CÍRCULO DE FOGO

Já começo por dizer que sou um leão, cujos dentes todos foram arrancados apenas por precaução. Viver a maior parte do tempo em uma jaula retangular, que treme conforme o atrito das rodas com os cascalhos do chão, não é tão ruim quanto ser cutucado diante de uma multidão de olhos expectativos por um deslize meu.

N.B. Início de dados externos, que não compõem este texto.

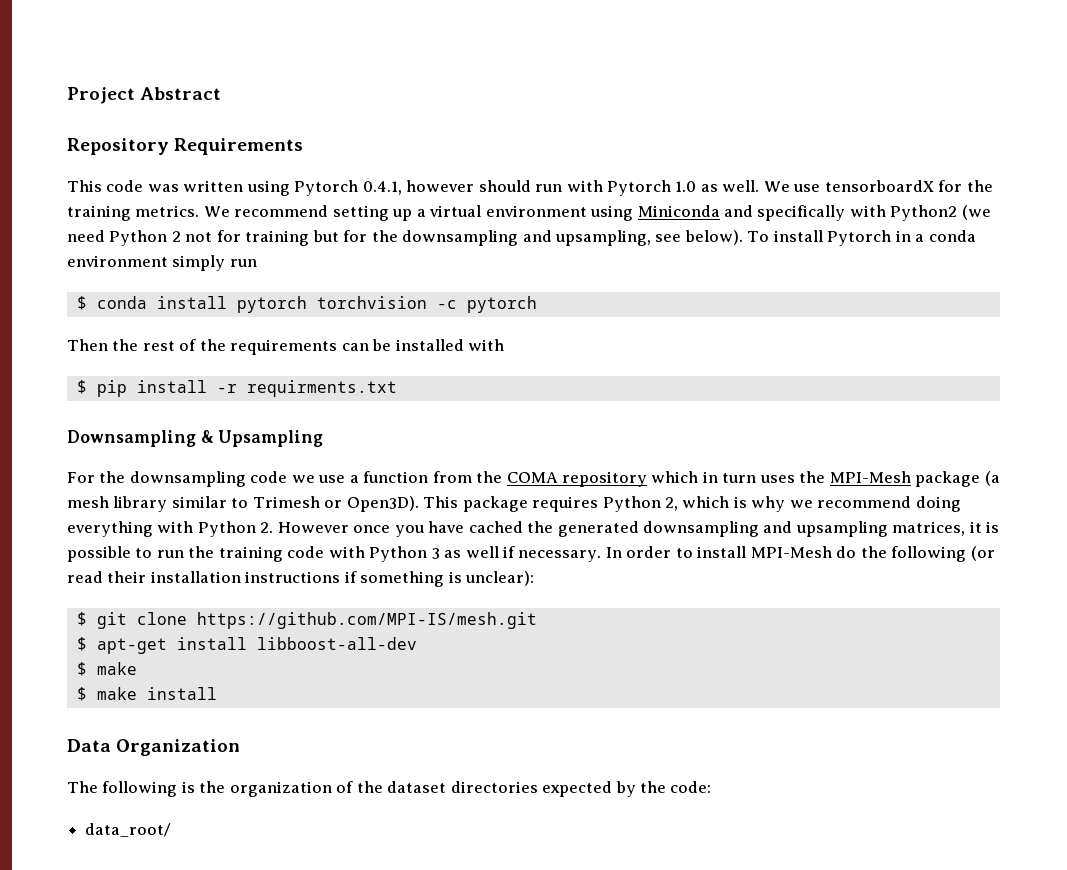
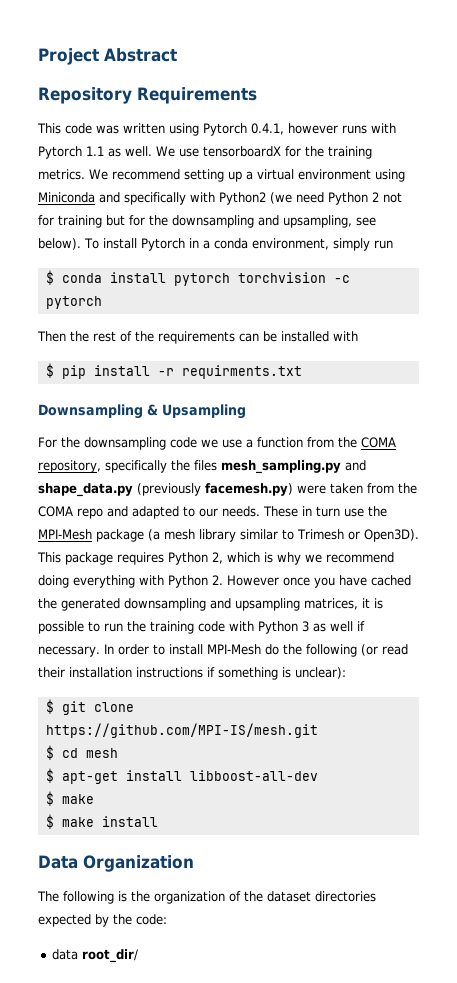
[478,180,563,192] should run -> [342,125,367,134] runs
[675,181,697,192] 1.0 -> [86,146,104,156] 1.1
[67,255,168,267] environment -> [251,238,329,250] environment,
[562,471,699,487] repository which -> [38,460,366,474] [38,483,417,497] [38,506,298,519] repository, specifically the files mesh_sampling.py and shape_data.py (previously facemesh.py) were taken from the COMA repo and adapted to our needs. These
[759,475,795,483] uses -> [344,508,364,517] use
(537, 620) none -> [45,745,118,760] // $ cd mesh
[85,823,172,837] data_root/ -> [52,949,139,963] data root_dir/

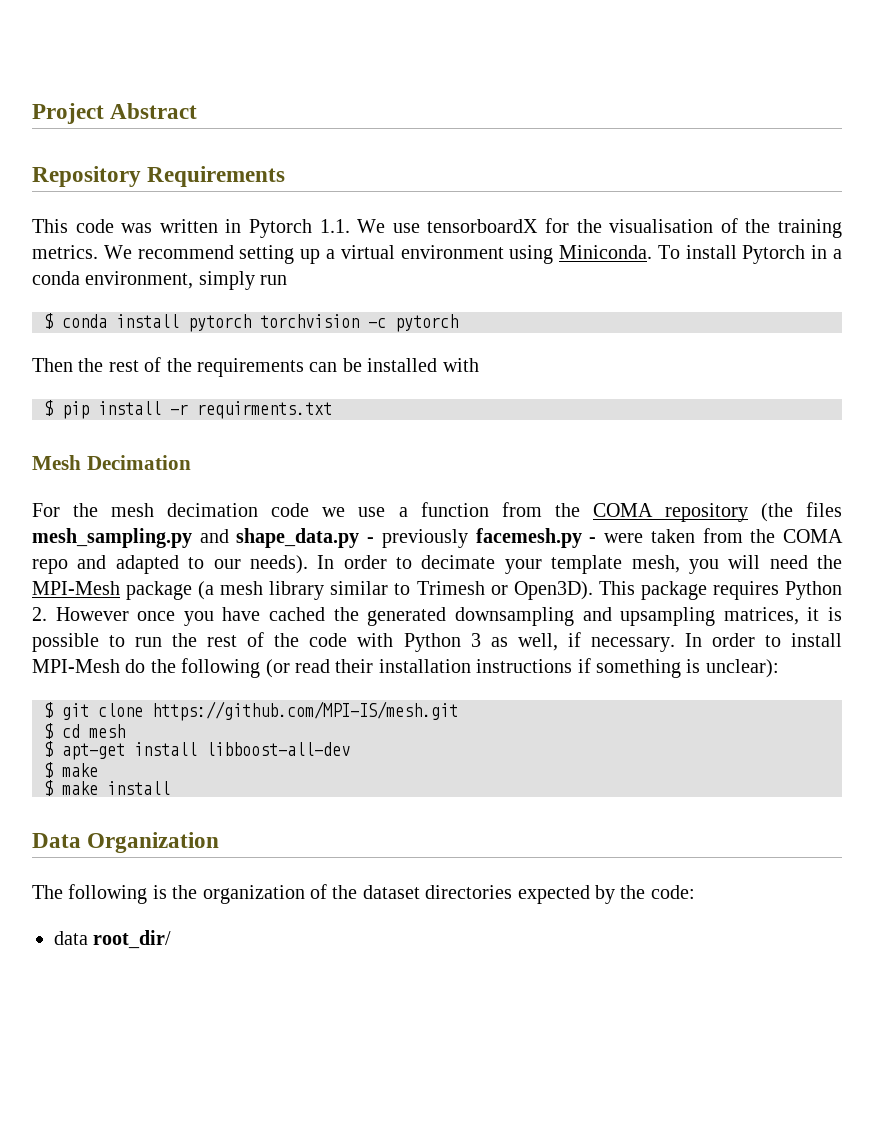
[169,123,396,136] [38,146,152,159] using Pytorch 0.4.1, however runs with Pytorch 1.1 as well. -> [225,219,350,238] in Pytorch 1.1.
(324, 151) none -> [609,218,771,233] visualisation of the
[38,192,402,205] [38,215,376,228] [38,238,81,250] Miniconda and specifically with Python2 (we need Python 2 not for training but for the downsampling and upsampling, see below). -> [559,245,653,259] Miniconda.
[38,404,246,419] Downsampling & Upsampling -> [32,455,191,470] Mesh Decimation
[84,437,166,450] downsampling -> [111,503,259,517] mesh decimation
[38,460,190,473] repository, specifically the -> [664,503,793,522] repository (the
[137,483,293,496] (previously facemesh.py) -> [367,528,597,548] - previously facemesh.py -
[222,506,364,517] needs. These in turn use -> [249,555,808,574] needs). In order to decimate your template mesh, you will need
[212,552,394,565] [38,575,208,588] 2, which is why we recommend doing everything with Python -> (843, 590) none
[150,621,194,634] training -> [207,632,300,647] rest of the
[330,621,353,632] well -> [517,633,558,651] well,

Todos sabem que não vou errar o centro do círculo de fogo, ou atacar meu algoz. Mas a verdade é que todos ainda esperam pelo contrário, anseiam pela quebra daquilo que já se tornou rotina nos circos que vagam por essas estradas.
Talvez, um pouco de mudança não fosse mesmo má ideia. A vida não é muito entusiástica para um leão de circo sem dentes. Às vezes, ainda posso senti-los aqui, firmemente presos à gengiva. A sensação quente dos incisivos abrigando minha língua. Essa língua mole, antes sempre sedenta por um pouco de sangue escorrido da presa recém capturada.
Algumas noites, sonho com meus dentes se desprendendo, um a um, caindo sobre as vítimas semimortas. A língua passando pelo espaço vazio ali deixado. Vejo o círculo de fogo trepidando a alguns metros dali. Recuo alguns passos sentindo o fogo traçando seu percurso sobre minha mandíbula cerrada.
São sempre nos dias que seguem essas noites, em que vou à multidão e vejo o círculo em chamas como a ironia de uma vida que cansou de dar suas voltas. Nesses dias, quase sorrio banguelamente para as chamas vermelhas. A morte que sorri provocativamente em línguas de fogo vivas.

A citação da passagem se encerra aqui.